- [Problem requirements] Copy each line containing "costs" from the listing below.

- [The records]
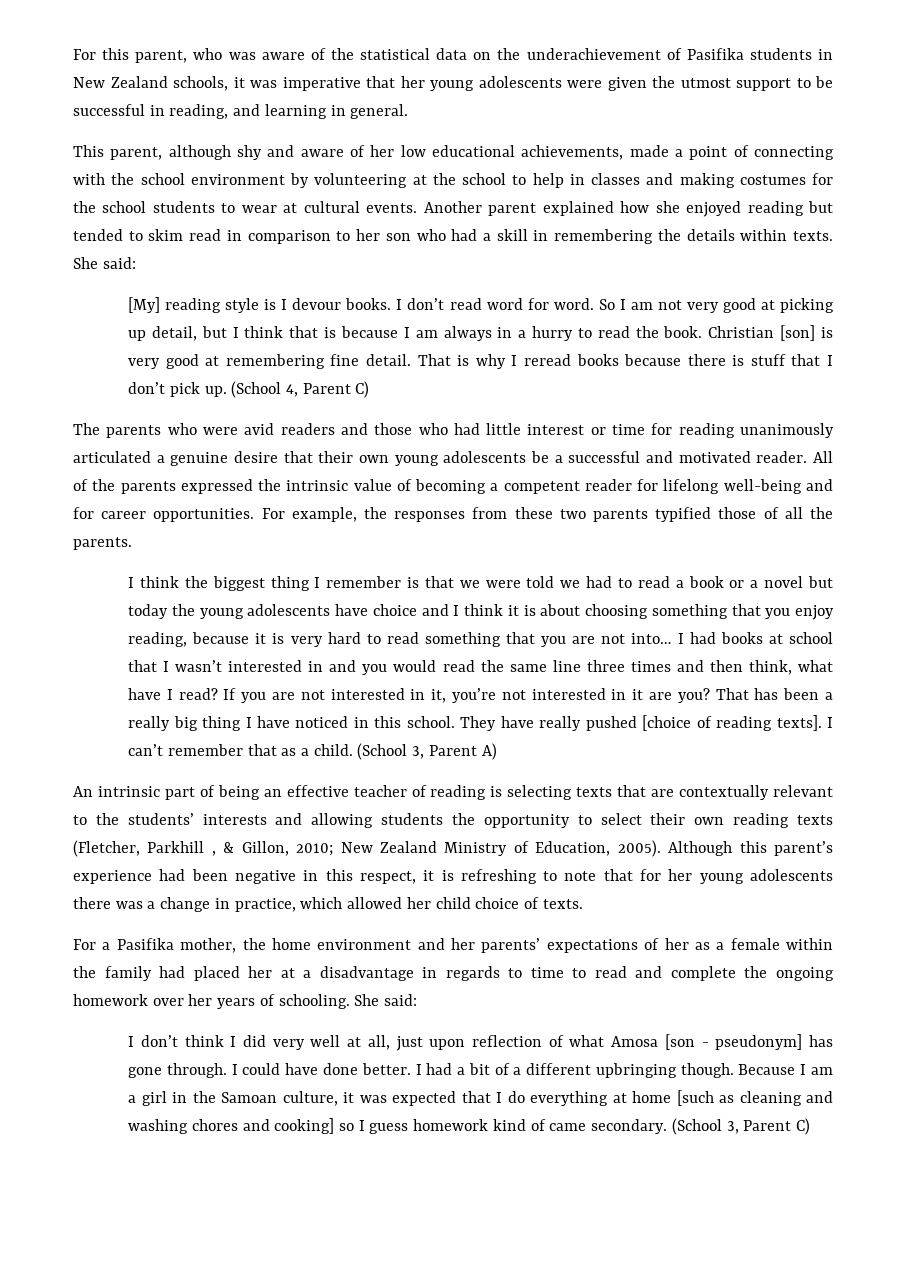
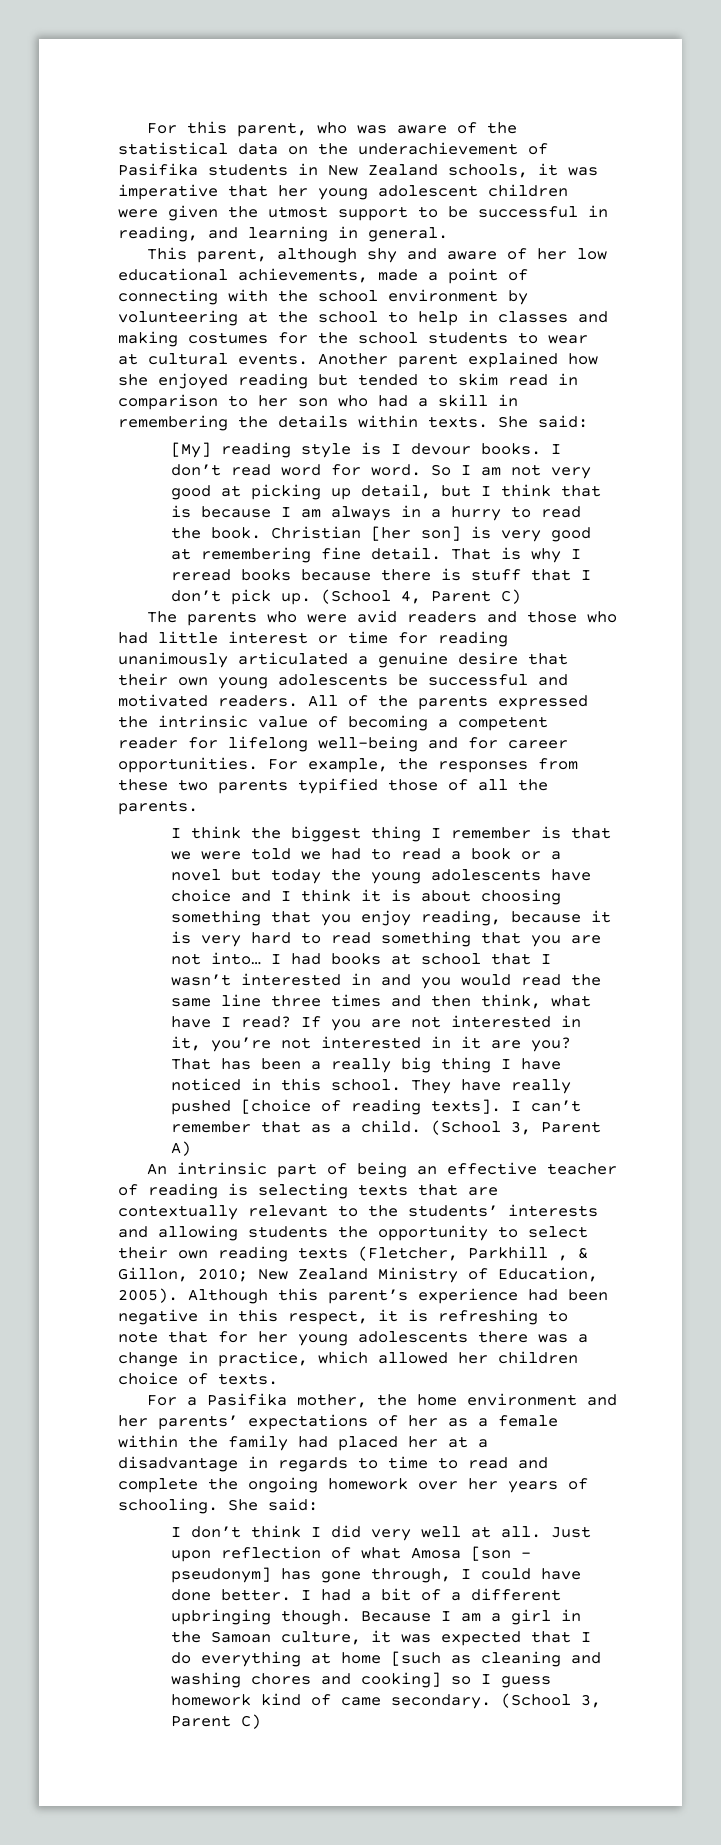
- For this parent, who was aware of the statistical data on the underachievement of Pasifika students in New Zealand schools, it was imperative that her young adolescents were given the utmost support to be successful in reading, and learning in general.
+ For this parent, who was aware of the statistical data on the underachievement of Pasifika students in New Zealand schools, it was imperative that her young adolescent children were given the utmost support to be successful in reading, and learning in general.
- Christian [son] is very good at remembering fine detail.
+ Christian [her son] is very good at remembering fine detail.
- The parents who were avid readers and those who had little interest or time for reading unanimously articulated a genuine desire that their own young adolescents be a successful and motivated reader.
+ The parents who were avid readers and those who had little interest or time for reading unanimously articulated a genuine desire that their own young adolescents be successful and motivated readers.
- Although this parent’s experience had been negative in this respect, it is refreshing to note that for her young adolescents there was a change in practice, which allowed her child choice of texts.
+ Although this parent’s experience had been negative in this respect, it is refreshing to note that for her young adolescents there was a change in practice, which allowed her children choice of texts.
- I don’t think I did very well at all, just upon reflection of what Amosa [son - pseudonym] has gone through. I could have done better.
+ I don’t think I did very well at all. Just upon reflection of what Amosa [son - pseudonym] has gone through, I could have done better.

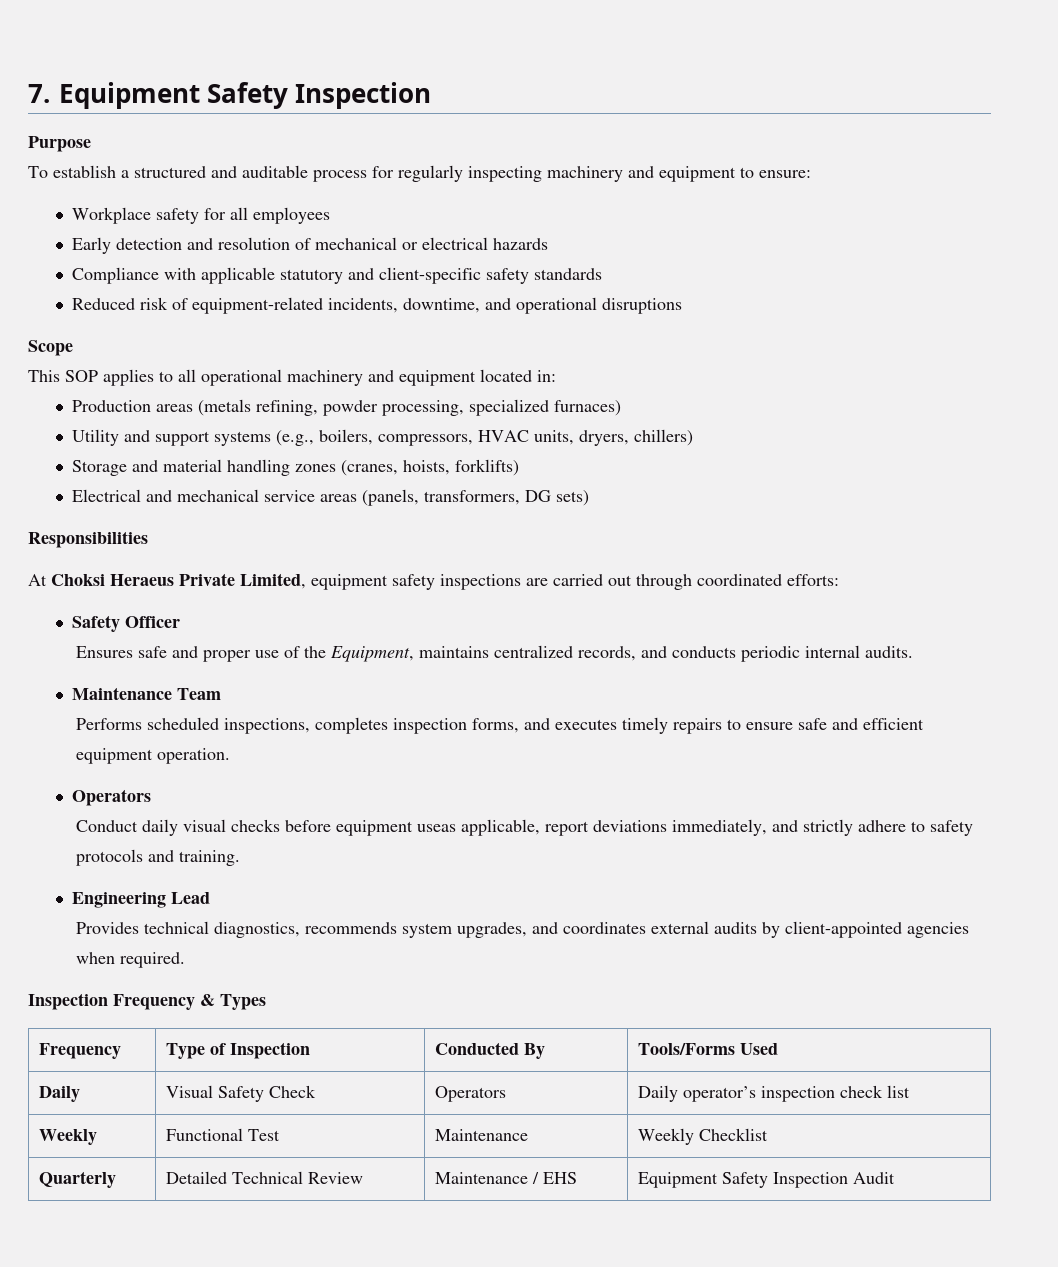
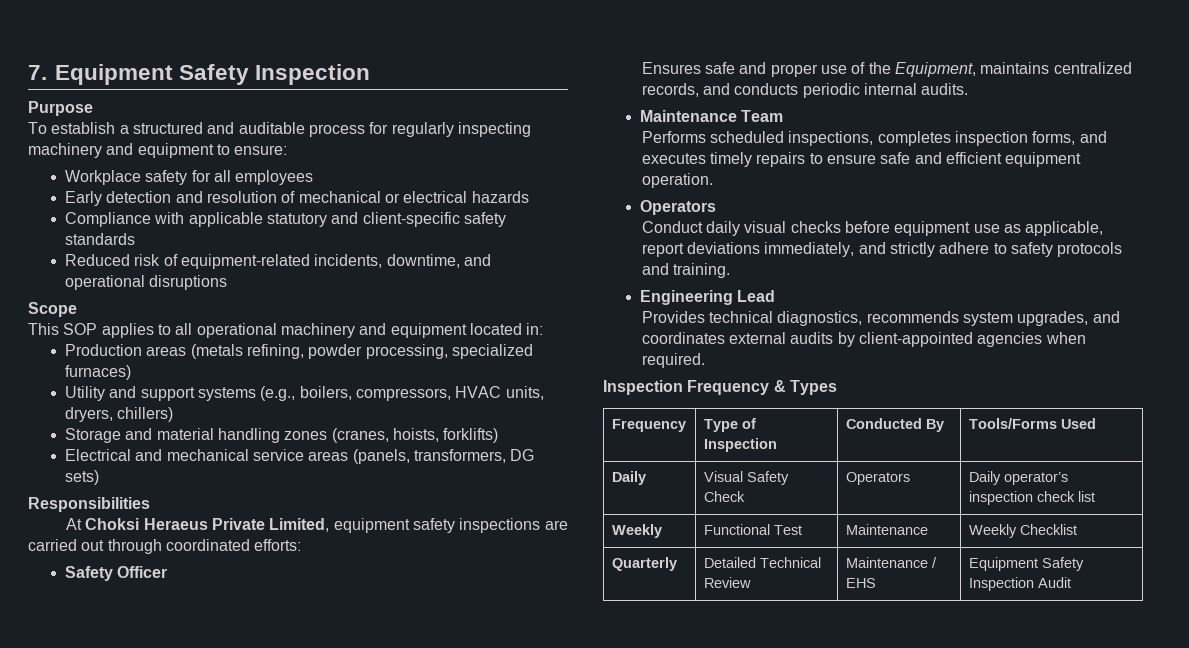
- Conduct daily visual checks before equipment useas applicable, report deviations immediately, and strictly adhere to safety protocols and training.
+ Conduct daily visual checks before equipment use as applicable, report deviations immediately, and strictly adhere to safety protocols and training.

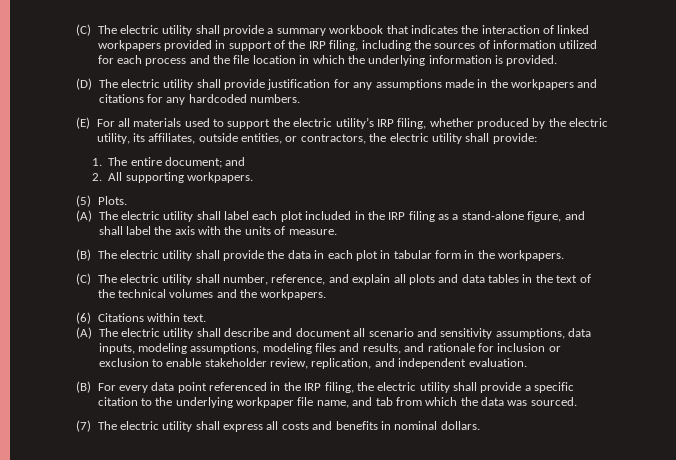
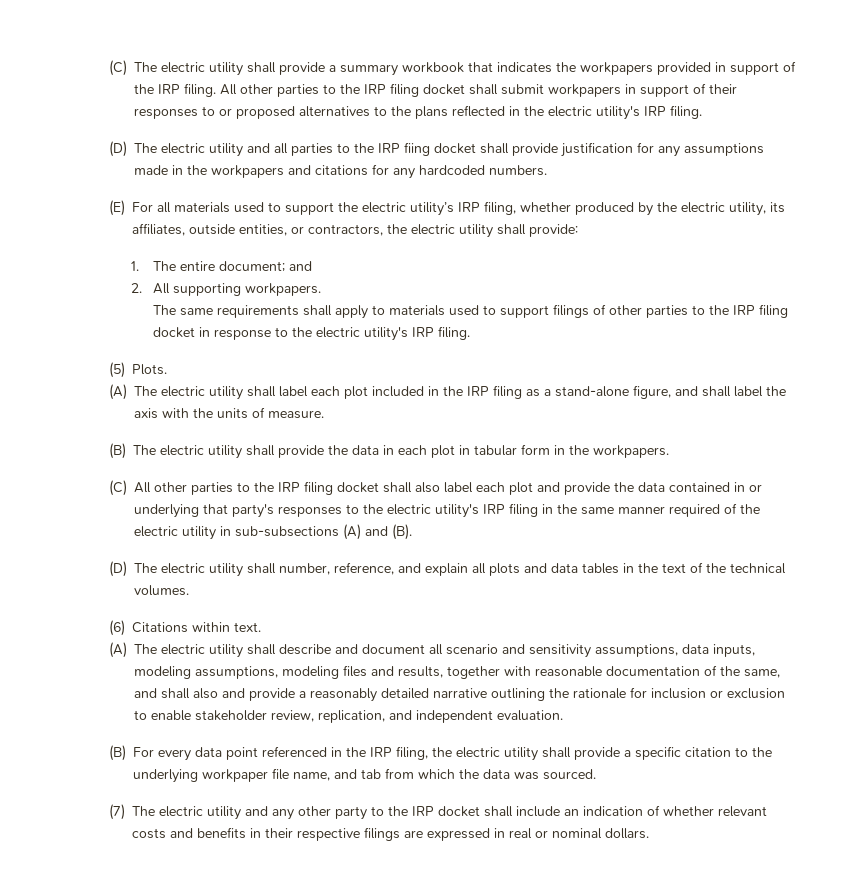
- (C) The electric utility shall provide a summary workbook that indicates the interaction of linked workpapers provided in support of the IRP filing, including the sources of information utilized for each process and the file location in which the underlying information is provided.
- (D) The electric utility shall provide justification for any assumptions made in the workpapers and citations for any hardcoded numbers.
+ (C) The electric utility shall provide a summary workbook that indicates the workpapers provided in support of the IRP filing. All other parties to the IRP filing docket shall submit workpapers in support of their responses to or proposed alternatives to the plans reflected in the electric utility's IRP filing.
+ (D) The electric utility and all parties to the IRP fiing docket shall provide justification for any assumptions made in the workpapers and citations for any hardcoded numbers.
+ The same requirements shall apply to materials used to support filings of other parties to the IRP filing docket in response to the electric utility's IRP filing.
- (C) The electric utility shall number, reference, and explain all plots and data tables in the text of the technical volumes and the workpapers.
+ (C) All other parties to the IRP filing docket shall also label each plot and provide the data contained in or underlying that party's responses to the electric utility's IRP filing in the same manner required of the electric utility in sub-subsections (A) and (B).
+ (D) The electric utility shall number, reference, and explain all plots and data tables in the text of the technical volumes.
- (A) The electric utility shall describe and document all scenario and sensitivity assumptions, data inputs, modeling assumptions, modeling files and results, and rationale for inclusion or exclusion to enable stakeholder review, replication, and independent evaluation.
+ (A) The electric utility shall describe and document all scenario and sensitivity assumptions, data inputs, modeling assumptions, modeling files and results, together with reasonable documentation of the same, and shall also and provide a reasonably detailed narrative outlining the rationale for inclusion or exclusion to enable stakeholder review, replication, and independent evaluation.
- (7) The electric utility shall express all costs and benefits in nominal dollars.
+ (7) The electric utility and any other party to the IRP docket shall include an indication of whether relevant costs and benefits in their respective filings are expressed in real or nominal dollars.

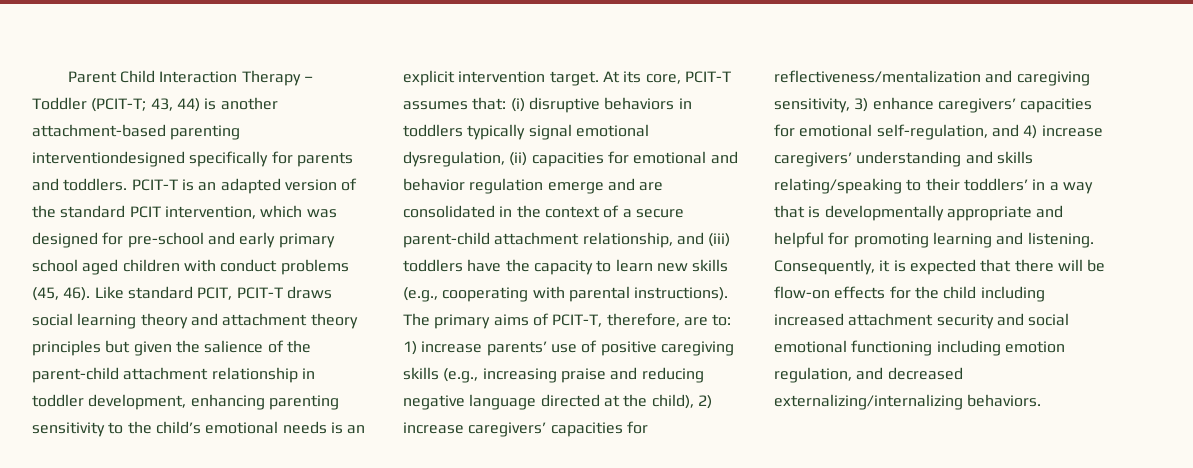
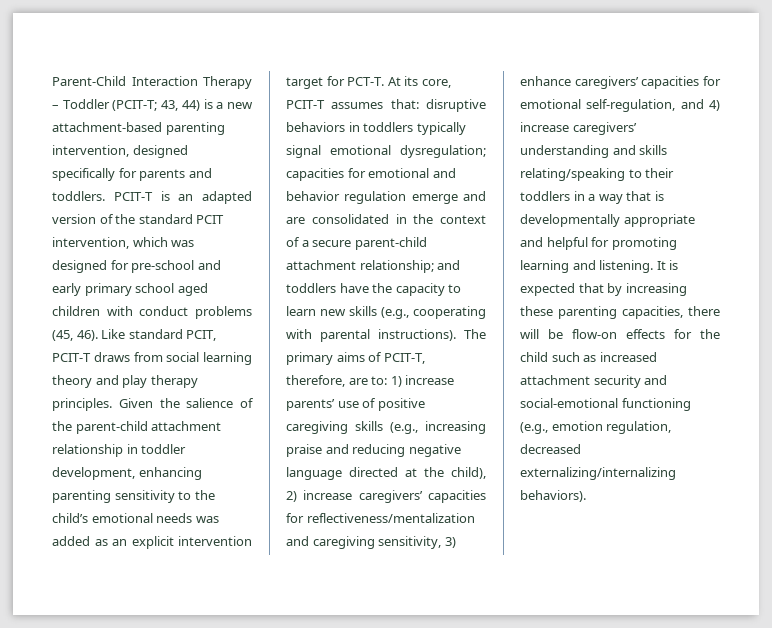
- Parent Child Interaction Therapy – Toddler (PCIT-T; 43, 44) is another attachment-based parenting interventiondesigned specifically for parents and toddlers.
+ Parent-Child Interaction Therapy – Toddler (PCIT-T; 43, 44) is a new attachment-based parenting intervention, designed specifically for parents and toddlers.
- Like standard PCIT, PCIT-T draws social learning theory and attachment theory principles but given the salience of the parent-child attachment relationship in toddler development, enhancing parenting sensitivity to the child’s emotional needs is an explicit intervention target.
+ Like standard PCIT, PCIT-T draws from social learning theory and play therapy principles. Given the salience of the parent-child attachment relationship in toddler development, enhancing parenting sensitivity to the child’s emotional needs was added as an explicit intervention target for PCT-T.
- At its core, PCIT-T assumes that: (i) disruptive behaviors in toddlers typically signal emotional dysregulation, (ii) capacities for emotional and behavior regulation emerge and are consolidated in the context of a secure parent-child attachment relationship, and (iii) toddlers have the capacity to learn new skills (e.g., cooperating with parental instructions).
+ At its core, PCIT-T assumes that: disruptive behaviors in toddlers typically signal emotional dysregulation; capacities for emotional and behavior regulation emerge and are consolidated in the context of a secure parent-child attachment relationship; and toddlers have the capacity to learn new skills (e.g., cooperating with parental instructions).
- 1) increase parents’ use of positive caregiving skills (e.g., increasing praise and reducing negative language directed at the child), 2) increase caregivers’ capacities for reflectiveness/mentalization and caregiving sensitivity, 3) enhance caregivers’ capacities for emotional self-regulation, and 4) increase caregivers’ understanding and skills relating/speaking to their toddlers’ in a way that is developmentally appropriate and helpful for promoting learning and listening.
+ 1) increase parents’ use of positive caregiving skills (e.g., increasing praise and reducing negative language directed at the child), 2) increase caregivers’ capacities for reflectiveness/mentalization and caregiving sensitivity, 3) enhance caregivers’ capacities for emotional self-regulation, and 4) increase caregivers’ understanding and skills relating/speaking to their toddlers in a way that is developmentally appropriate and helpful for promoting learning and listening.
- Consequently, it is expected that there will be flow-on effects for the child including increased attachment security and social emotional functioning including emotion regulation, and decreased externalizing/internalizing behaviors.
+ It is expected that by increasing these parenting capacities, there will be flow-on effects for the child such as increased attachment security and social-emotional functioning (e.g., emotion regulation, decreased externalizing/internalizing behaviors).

- [Solution to this exercise]
- (7) The electric utility shall express all costs and benefits in nominal dollars.
+ (7) The electric utility and any other party to the IRP docket shall include an indication of whether relevant costs and benefits in their respective filings are expressed in real or nominal dollars.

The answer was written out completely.